Dolores’in öldürülmesini ve böylece de efsane olmasını engeller.
Dolores idama mahkum olur. Son gecesinde M. Brando yanına gelir, ellerini çözer ve kaçmasını ister. Biraz önce adanın başlıca yöneticileri ve iş adamlarıyla yaptığı toplantıda onları Dolores’in kaçması gerektiği konusunda ikna etmiştir. Dolores idam edilirse efsane olur. Bunu engellemek için kaçmasına ve adayı terk etmesine göz yumulması gerekir. Kaçmasının ardından “bizimle işbirliği yaparak kaçtı” açıklaması yapılacaktır.
Dolores kaçmayı reddeder ve idam edilir. Ajan bunu bir türlü anlayamaz.

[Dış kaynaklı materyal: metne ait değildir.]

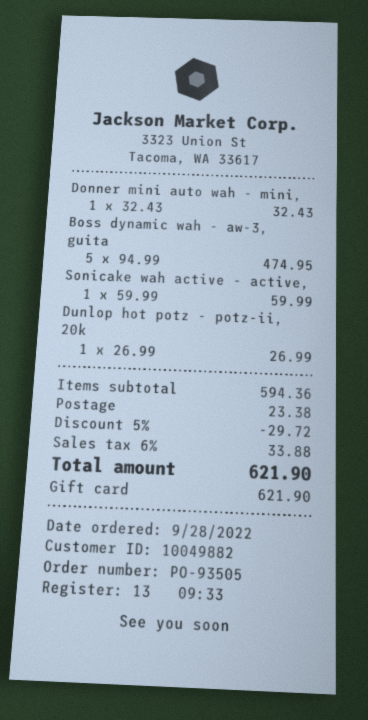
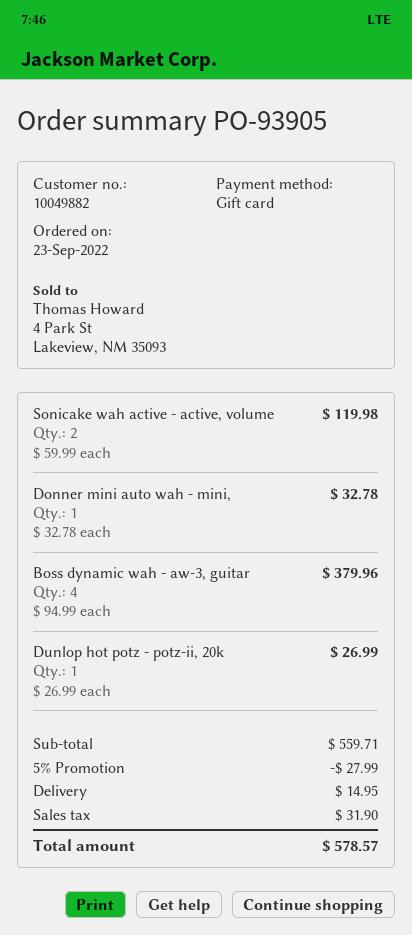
order number: PO-93505 -> PO-93905
order date: 2022-09-28 -> 2022-09-23
Donner mini auto wah - mini,: 1 x 32.43 = 32.43 -> 1 x 32.78 = 32.78
Boss dynamic wah - aw-3, guita: 5 x 94.99 = 474.95 -> 4 x 94.99 = 379.96
Sonicake wah active - active,: 1 x 59.99 = 59.99 -> 2 x 59.99 = 119.98
subtotal: 594.36 -> 559.71
discount: 5% = 29.72 -> 5% = 27.99
shipping: 23.38 -> 14.95
tax: 33.88 -> 31.90
total: 621.90 -> 578.57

Adayı terk etmek üzere gemiye binerken rıhtımdaki hamallar tarafından öldürülür.
Bu filmi de dört kere izledim. Televizyonlarda sürekli gösterilir ve kaçırmam. Yine gösterilse yine izlerim.

Casablanca’yı çok geç izledim. Herhalde 5-6 yıl kadar olmuştur, o kadar. Bir sinema klasiği olan bu filmi neden bu kadar geç izledim, bilmiyorum. Kadın-erkek arasındaki aşk çerçevesinde dönen filmleri sevmem, belki bu nedenle izlememişimdir.
Filmi izlediğim zaman çok hoşuma gitti. Evet bir aşk hikayesi vardı ama ana konu bu değildi. Humphrey Bogart-Ingrid Bergman filminde herkes kendine göre bir şey bulurmuş. Aşk, dostluk, arkadaşlık, Nazilere karşı mücadele ya da filmin meşhur müziği: As Time goes by (zaman geçerken).

Ben filmde bambaşka bir şey buldum ama önce kısaca filmi anlatayım:
Bir Çek direnişçisiyle Amerikalı bir kadın evlenmiştir. Sonra adam gestapo tarafından yakalanır ve öldü haberi gelir. Kadın, Paris’te Bogart ile tanışır ve birbirlerini çok sevdikleri bir ilişkileri olur. Bu arada Fransız ordusu yenilmiş ve Naziler Paris’e girmek üzeredir. Akşam Paris’ten Marsilya’ya giden trende buluşmak için sözleşirler ama kadın gelmez. Kocasının ölmediğini ve Gestapo’nun elinden kurtularak Paris’e geldiğini haber almıştır. 
Kadın kocasıyla birlikte Fas’a ve burada Casablanca’ya kaçar. 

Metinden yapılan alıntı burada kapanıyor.